# Exercise data:
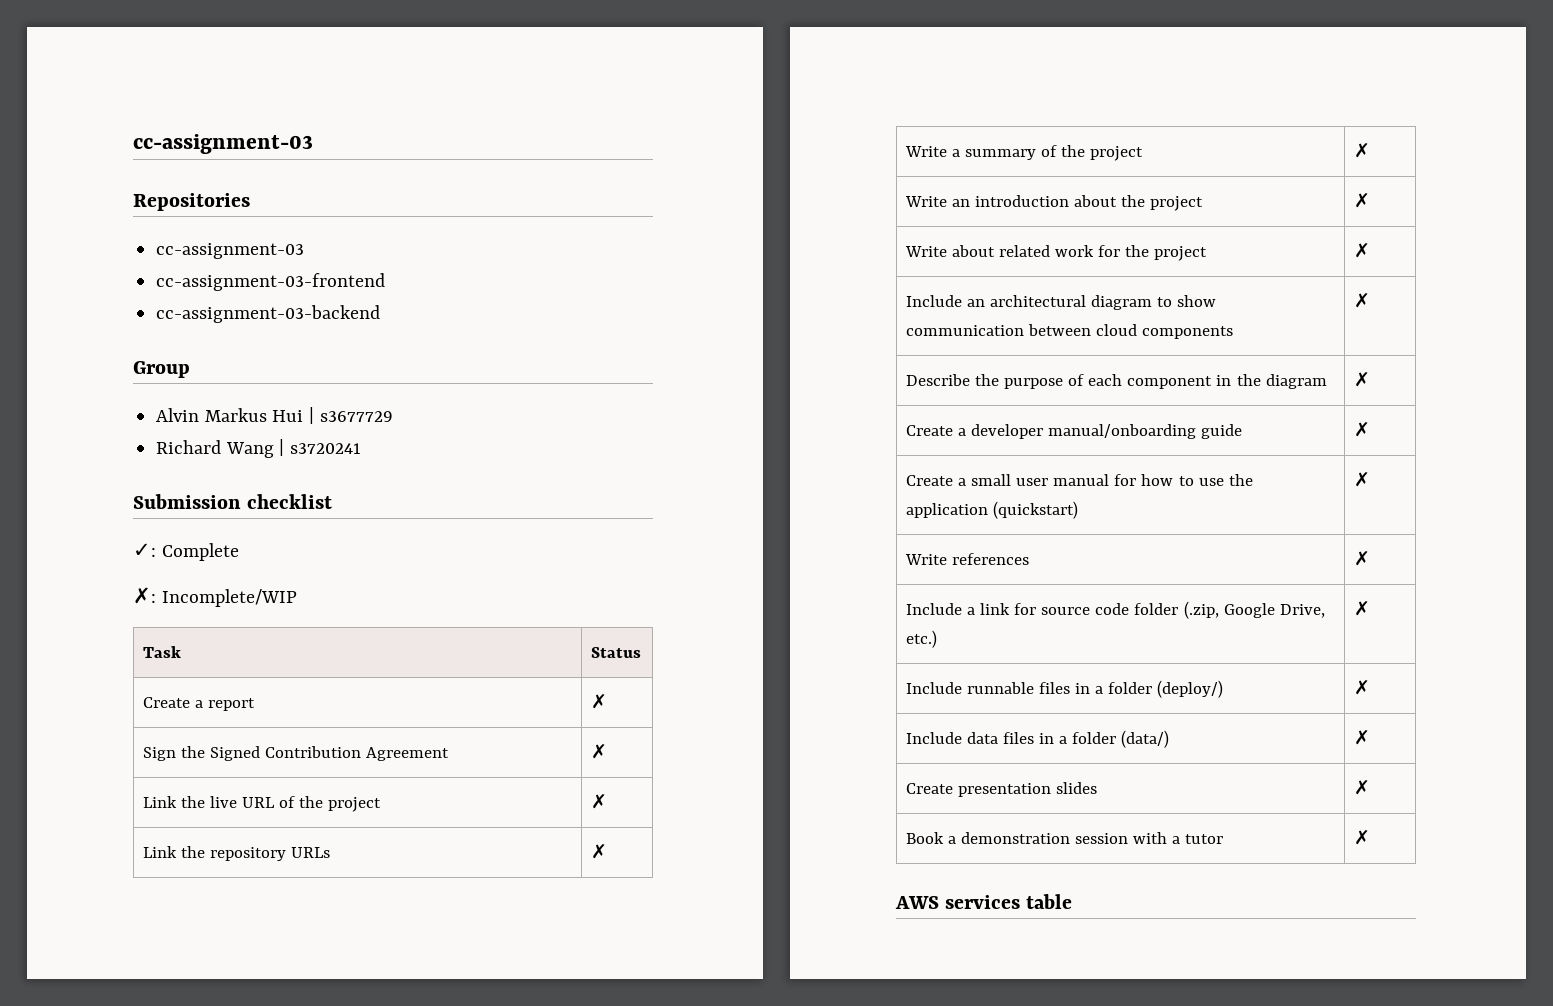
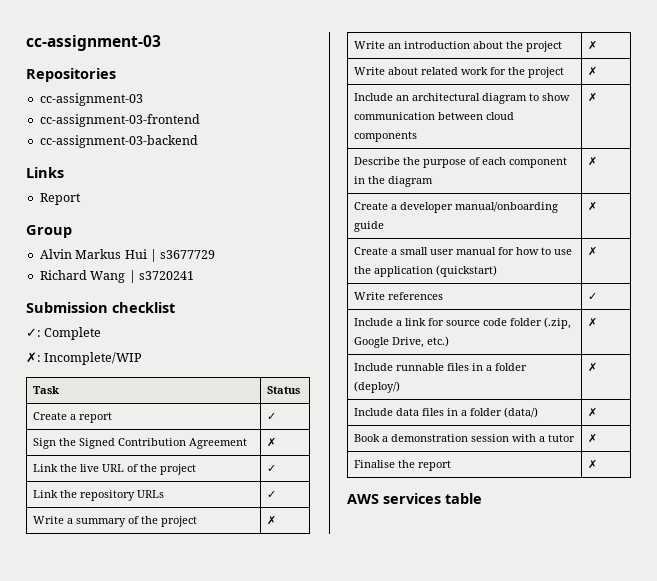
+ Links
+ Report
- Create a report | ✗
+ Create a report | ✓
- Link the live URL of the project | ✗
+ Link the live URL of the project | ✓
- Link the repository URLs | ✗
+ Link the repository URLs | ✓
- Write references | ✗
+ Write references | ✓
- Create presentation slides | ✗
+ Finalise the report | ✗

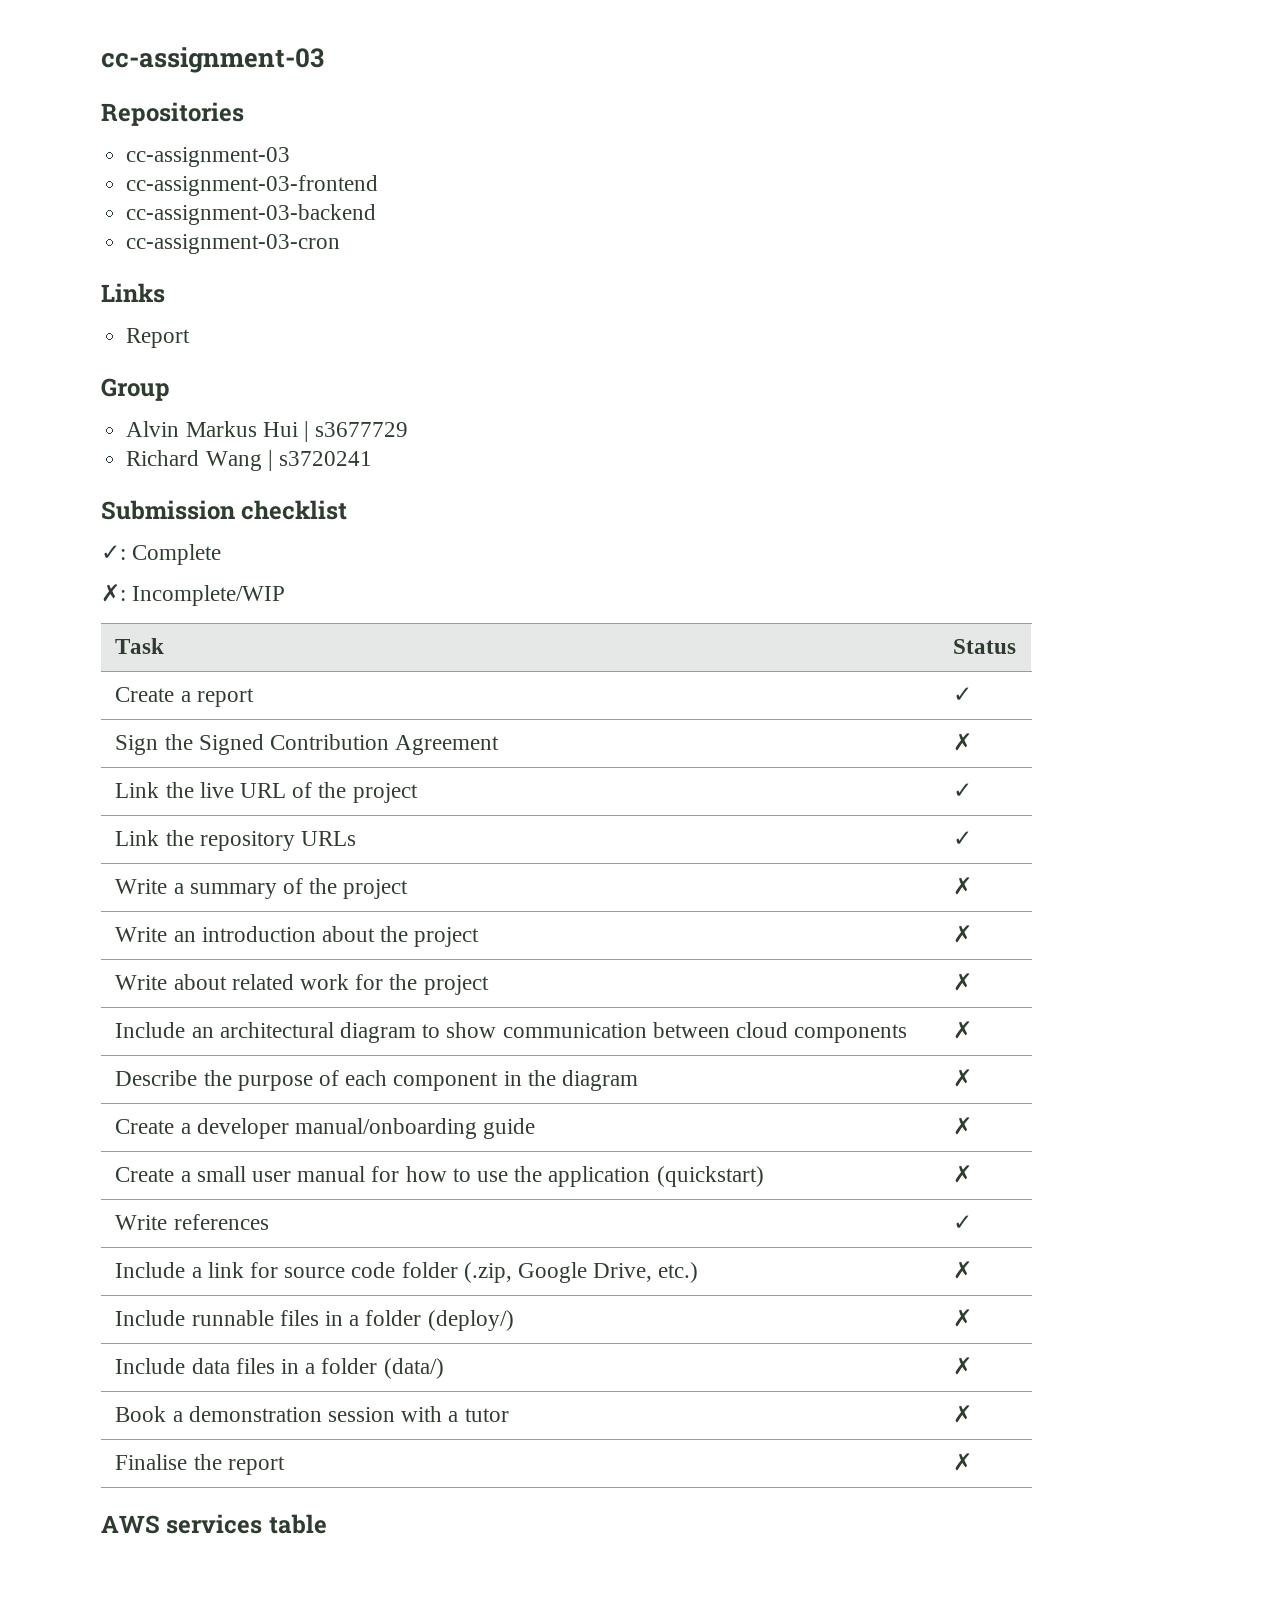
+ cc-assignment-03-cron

...

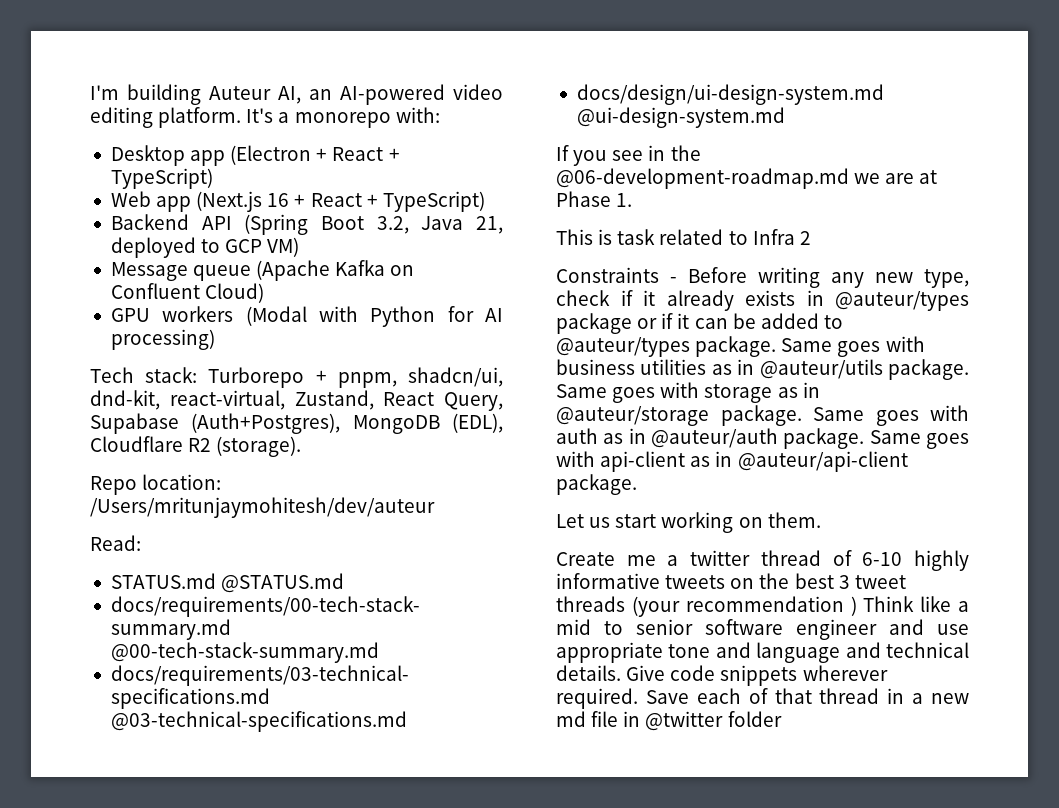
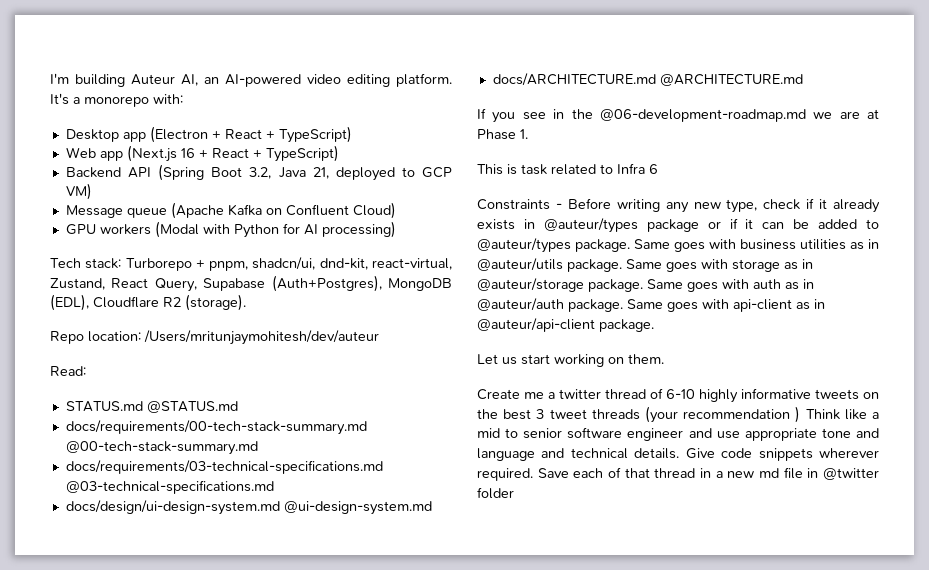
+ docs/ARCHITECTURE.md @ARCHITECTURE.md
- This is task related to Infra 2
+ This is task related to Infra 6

# Work to complete:
Find every line above where the word "Write" occurs, and copy that line.

# Exercise output:
- Write references | ✗
+ Write references | ✓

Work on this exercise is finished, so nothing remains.